The November 3, 2020 elections produced a wholly unsatisfying result for financial advisors and their clients from a financial planning perspective, regardless of their political affiliation. The political clarity – leading to planning clarity – that many had hoped for, did not emerge. Instead, control of the US Senate, which will determine whether Democrats can drive their legislative agenda or if Republicans will have a ‘check’ over a Democratic-controlled White House and House of Representatives that could lead to gridlock instead, continues to hang in the balance.

The problem? The control-determining Senate races won’t be decided until a Georgia run-off on January 5th of 2021… which is too late to take most actions that influence a client’s 2020 tax bill! Thus, planners are left with a substantial dilemma: act now and make potential changes that could be costly and/or unwanted if substantial changes to the tax code are not implemented for 2021, or wait and risk the chance that such changes may be implemented, potentially dramatically increasing costs.

Given President-elect Biden’s proposal to increase the ordinary income tax rate for those making more than $400,000 per year, and to make the long-term capital gains rate equal to the ordinary income tax rate for income in excess of $1 million, many taxpayers and planners have considered the possibility of accelerating income for high earners into 2020. Problematically, clients who are just slightly above the threshold may actually have the most to lose with potential tax bracket changes, but also the most adverse impact if they accelerate significant amounts of income but no changes occur… while those significantly above the threshold have less potential benefit for accelerating income, but if they’re already in the top tax bracket, there’s limited downside to accelerating income even if tax brackets aren’t changed (and still some benefit if the Biden tax plan is implemented).

With respect to a change in the top long-term capital gains rate, if one is to believe that the Biden-platform income figure of $1 million is ‘real’, the decision of whether to sell or hold positions with existing gains is more nuanced. On one hand, the cost of selling such investments in 2020 (i.e., harvesting capital gains in the current tax year before the increase) would trigger a 20% long-term capital gains tax that might be a tough pill to swallow. But should the Biden proposal become law, it would nearly double the current top long-term capital gains rate from 20% to 39.6%! Which means those with very high income or especially sizable capital gains may still want to take some chips off the table with year-end capital gains harvesting, if only as a form of “tax insurance” to hedge against the risk of potentially dramatic increases in long-term capital gains rates next year.

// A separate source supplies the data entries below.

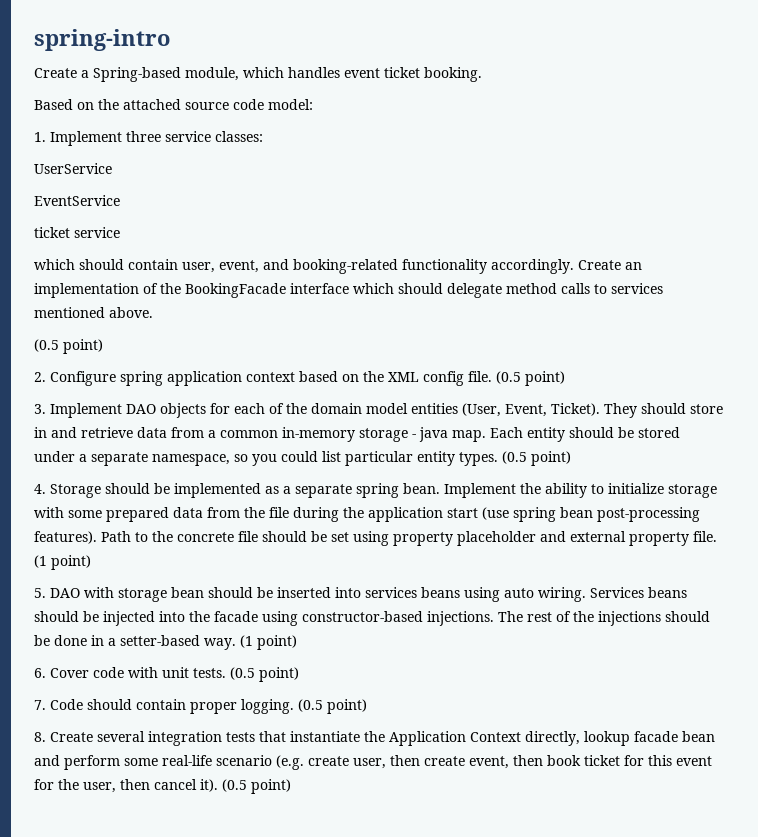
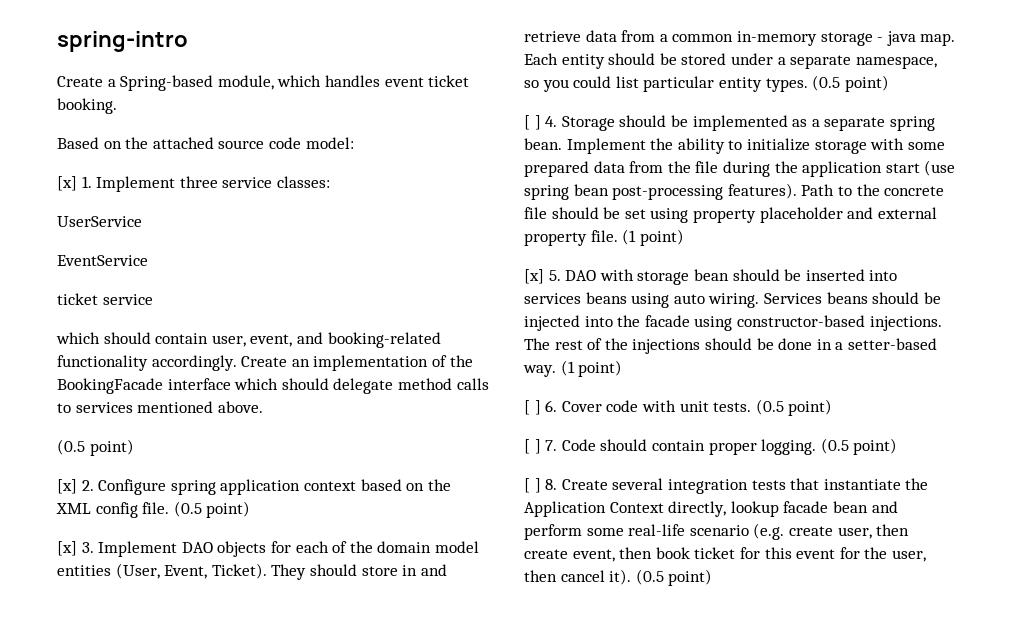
(313, 104) none -> [57,176,77,191] [x]
(103, 346) none -> [57,479,77,494] [x]
(565, 378) none -> [57,541,77,556] [x]
(571, 458) none -> [524,115,541,130] [ ]
(91, 562) none -> [524,269,544,284] [x]
(297, 642) none -> [524,400,541,415] [ ]
(299, 674) none -> [524,439,541,454] [ ]
(367, 706) none -> [524,478,541,493] [ ]

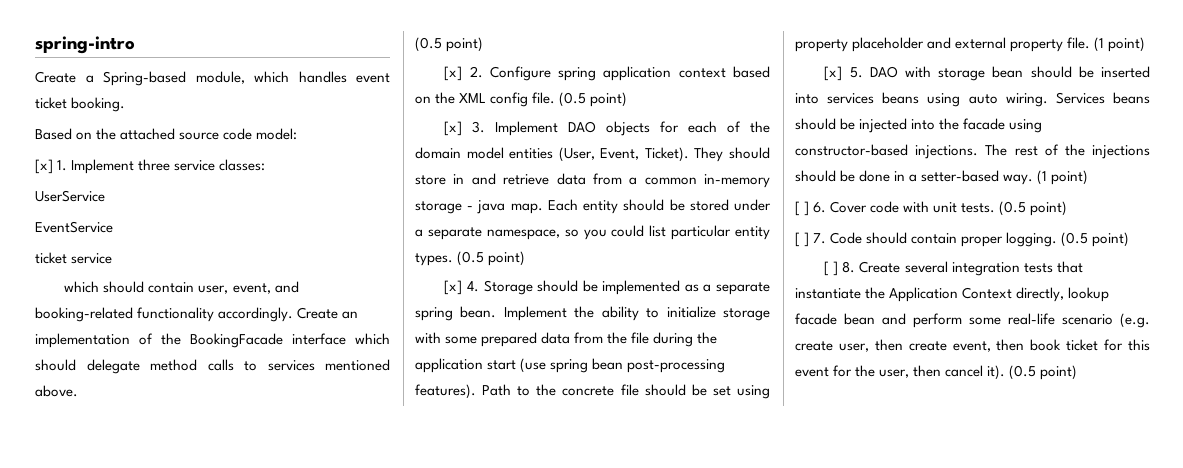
[524,115,541,130] [ ] -> [444,280,463,295] [x]

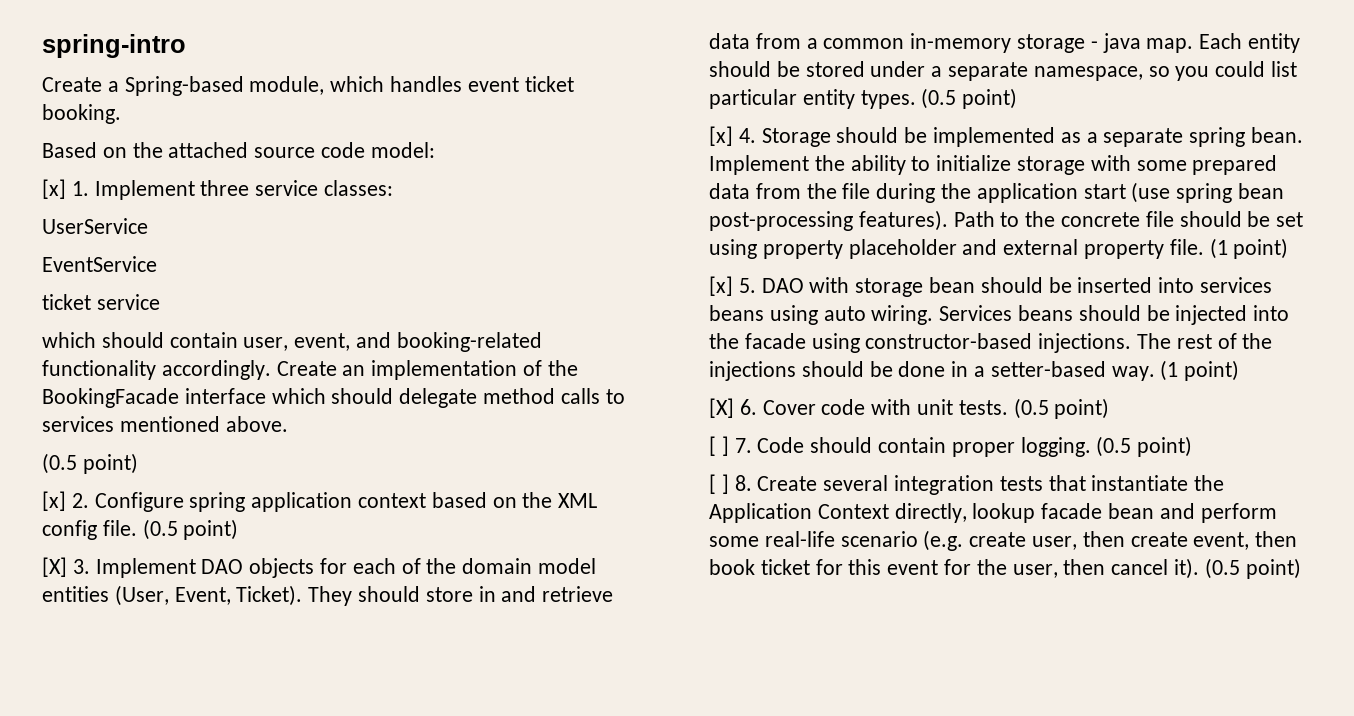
[444,121,463,136] [x] -> [42,557,67,577] [X]
[795,201,810,216] [ ] -> [709,398,734,418] [X]

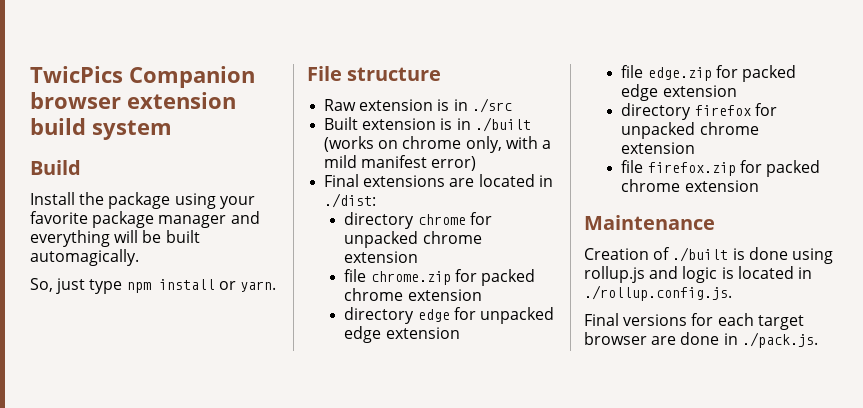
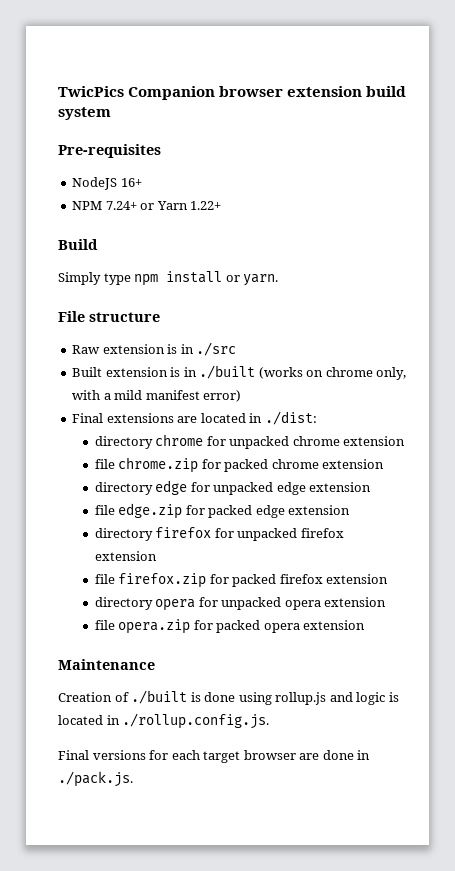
[30,160,81,175] [30,192,255,209] [30,211,260,228] [30,230,200,247] [30,249,139,266] [30,278,86,294] Build // Install the package using your favorite package manager and everything will be built automagically. // So, just -> [58,144,161,158] [72,177,142,190] [72,201,222,210] [58,239,98,250] [58,272,101,285] Pre-requisites // NodeJS 16+ // NPM 7.24+ or Yarn 1.22+ // Build // Simply
[699,122,759,135] chrome -> [300,528,344,538] firefox
[621,179,681,192] chrome -> [279,574,389,584] [94,597,387,611] [94,619,300,634] firefox extension // directory opera for unpacked opera extension // file opera.zip for packed opera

But, as if that decision wasn’t complicated enough on its own, further complexity is added to the mix when considering the additional Biden tax proposal calling for the elimination of the step-up in basis of capital assets upon death. Ironically, holding appreciated assets until death would rapidly switch from a very desirable tax strategy to an especially undesirable one (because taxing all appreciated investments at death, all at once, would be even more likely to push capital gains into the new higher capital gains rate!).

As the end of the year approaches, clients must also make decisions with respect to expenses that may qualify for itemized deductions. As while in general, a potential tax increase next year means there is a benefit to accelerate income (into 2020’s lower tax rates) and defer deductions (when they’d be more valuable at 2021’s higher tax rates), in practice most high-income taxpayers who already itemize deductions will benefit more by claiming their deductions in 2020 at current rates, due to the potential of the Biden-proposed cap of 28% on the value of itemized deductions! Meanwhile, clients of all income levels should still defer any expenses that won’t be counted as an itemized deduction in 2020 (such as SALT expenses in excess of $10,000, or any potential itemized deductions if the taxpayer’s standard deduction will still exceed their itemized deductions), but at least have the chance of helping boost deductions in 2021 if the rules are changed.

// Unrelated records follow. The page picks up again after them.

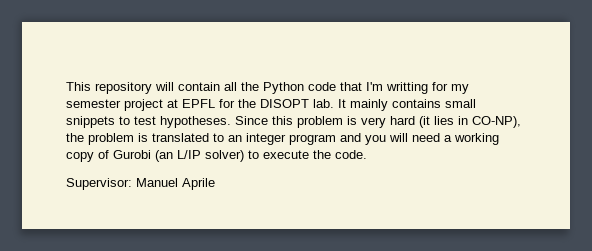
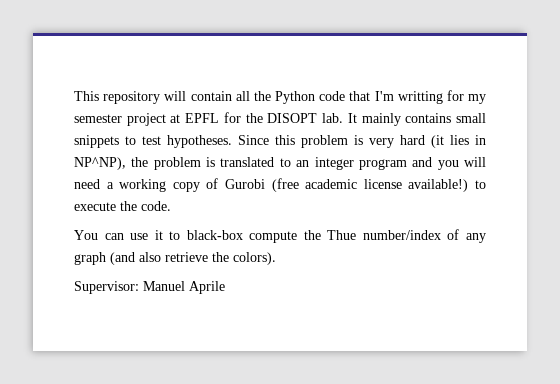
[472,116,521,128] CO-NP), -> [74,157,126,170] NP^NP),
[155,150,244,162] (an L/IP solver) -> [271,178,469,192] (free academic license available!)
(367, 154) none -> [74,229,487,243] [74,252,276,265] // You can use it to black-box compute the Thue number/index of any graph (and also retrieve the colors).

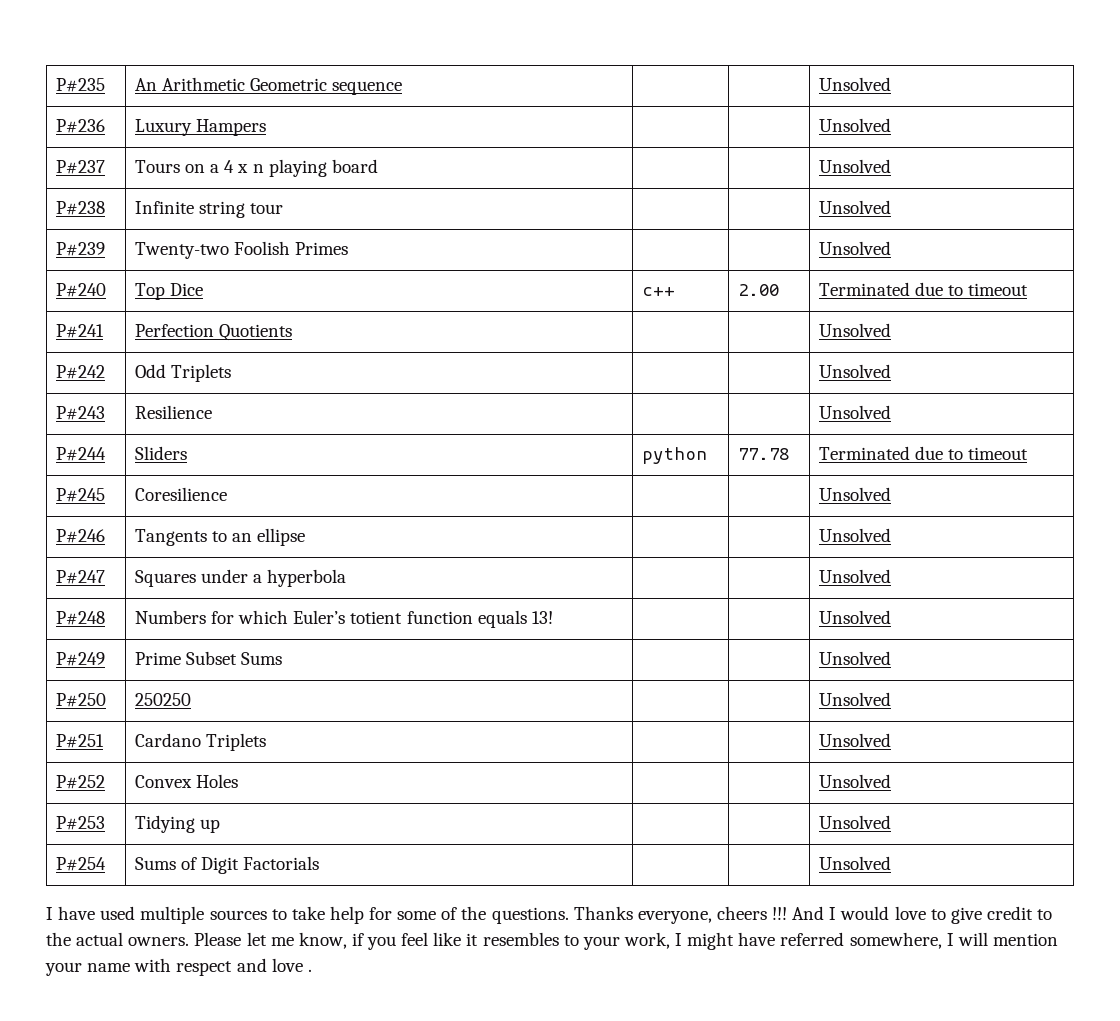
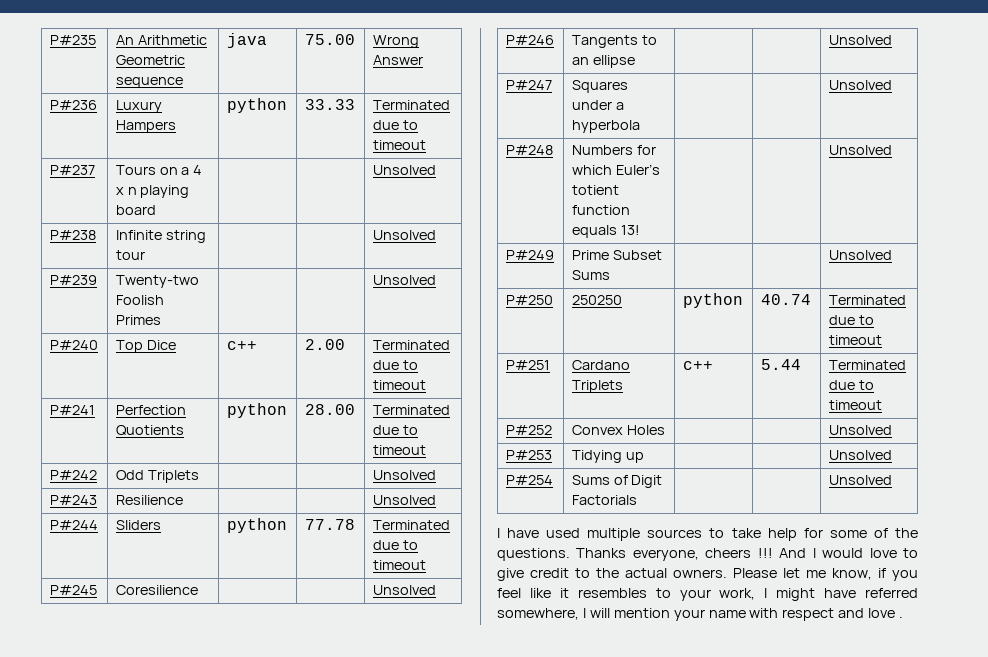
[818,77,891,91] | | Unsolved -> [226,33,267,48] [304,34,355,45] [372,35,419,48] [372,55,423,65] java | 75.00 | Wrong Answer
[818,118,891,132] | | Unsolved -> [226,98,287,113] [304,99,355,110] [372,100,450,110] [372,120,418,130] [372,140,426,150] python | 33.33 | Terminated due to timeout
[818,323,891,337] | | Unsolved -> [226,403,287,418] [304,404,355,415] [372,405,450,415] [372,425,418,435] [372,445,426,455] python | 28.00 | Terminated due to timeout
[818,692,891,706] [55,734,104,748] [134,733,266,751] [818,733,891,747] | | Unsolved // P#251 | Cardano Triplets | | | Unsolved -> [682,293,743,308] [760,294,811,305] [828,295,906,305] [828,315,874,325] [828,335,882,345] [505,360,550,370] [571,360,630,370] [571,380,623,393] [682,361,713,370] [760,359,801,370] [828,360,906,370] [828,380,874,390] [828,400,882,410] python | 40.74 | Terminated due to timeout // P#251 | Cardano Triplets | c++ | 5.44 | Terminated due to timeout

Finally, while the overwhelming majority of taxpayers won’t have to worry about estate and gift taxes whether the exemption remains at its current level, or is dropped back down to its pre-TCJA level as called for by the Biden proposal, advisors must address the ‘lucky’ few clients who do still face Federal estate tax exposure. Though obstacles loom large, for clients who have a net worth that will almost certainly subject their estate to an estate tax liability upon their passing (or may grow to that point in the future), there is a strong impetus to act now and engage in potentially substantial year-end gifting – up to their entire $11.58 million Federal estate tax exemption amount, to ensure they do not lose out on maximizing the current exemption while it lasts.

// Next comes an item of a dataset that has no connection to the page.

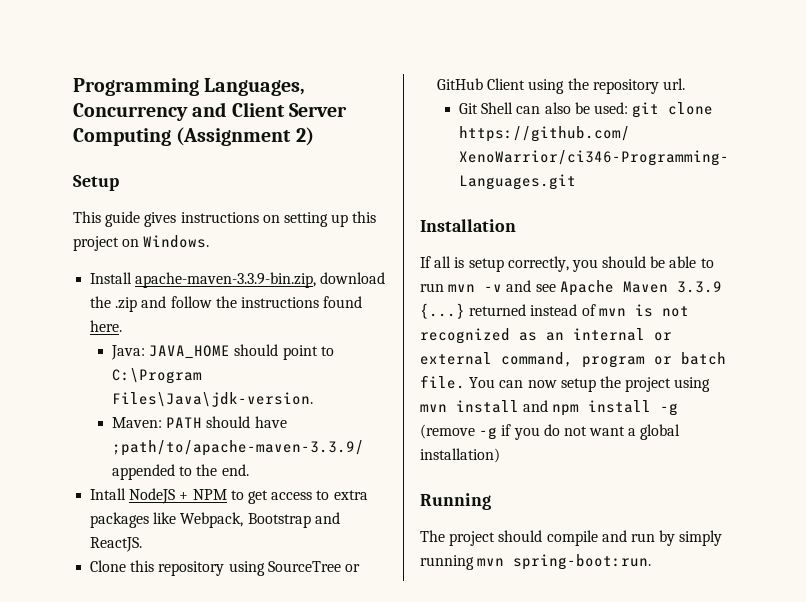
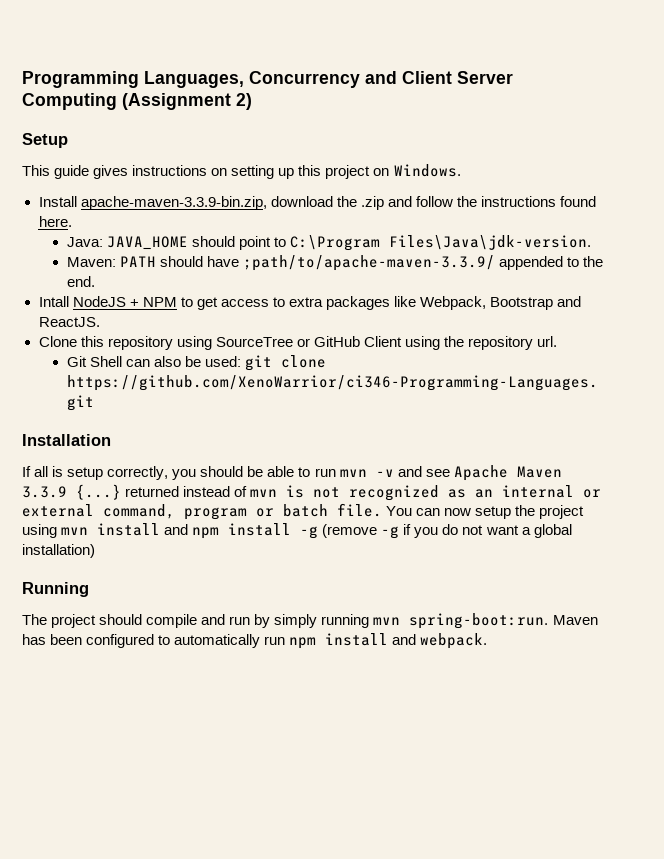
(652, 562) none -> [552,615,598,625] [22,633,488,649] Maven has been configured to automatically run npm install and webpack.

Ultimately, the key point is that now that the election has passed, clients are looking for guidance as to what they should be doing – or not doing – before the end of 2020 and beyond. And while in many cases, the ‘right’ answer may not be able to be definitively known today, not having a conversation about it at all is decidedly the wrong ‘move’ for proactive advisors seeking to reassure and inform clients.

Let’s Talk

Please feel free to contact me if you would like to discuss how we can help you with your family’s plan either in person, over the phone, or on Zoom

About Dave

Dave Coen is a Retirement Income Certified Professional RICP® and Financial Advisor with SageView Advisory and the CEO of College Planning America. Along with his retirement financial industry experience, he is a College Planning Specialist. He works closely with individuals and families to provide comprehensive financial planning that addresses all elements of their financial picture. Learn more by connecting with Dave on LinkedIn.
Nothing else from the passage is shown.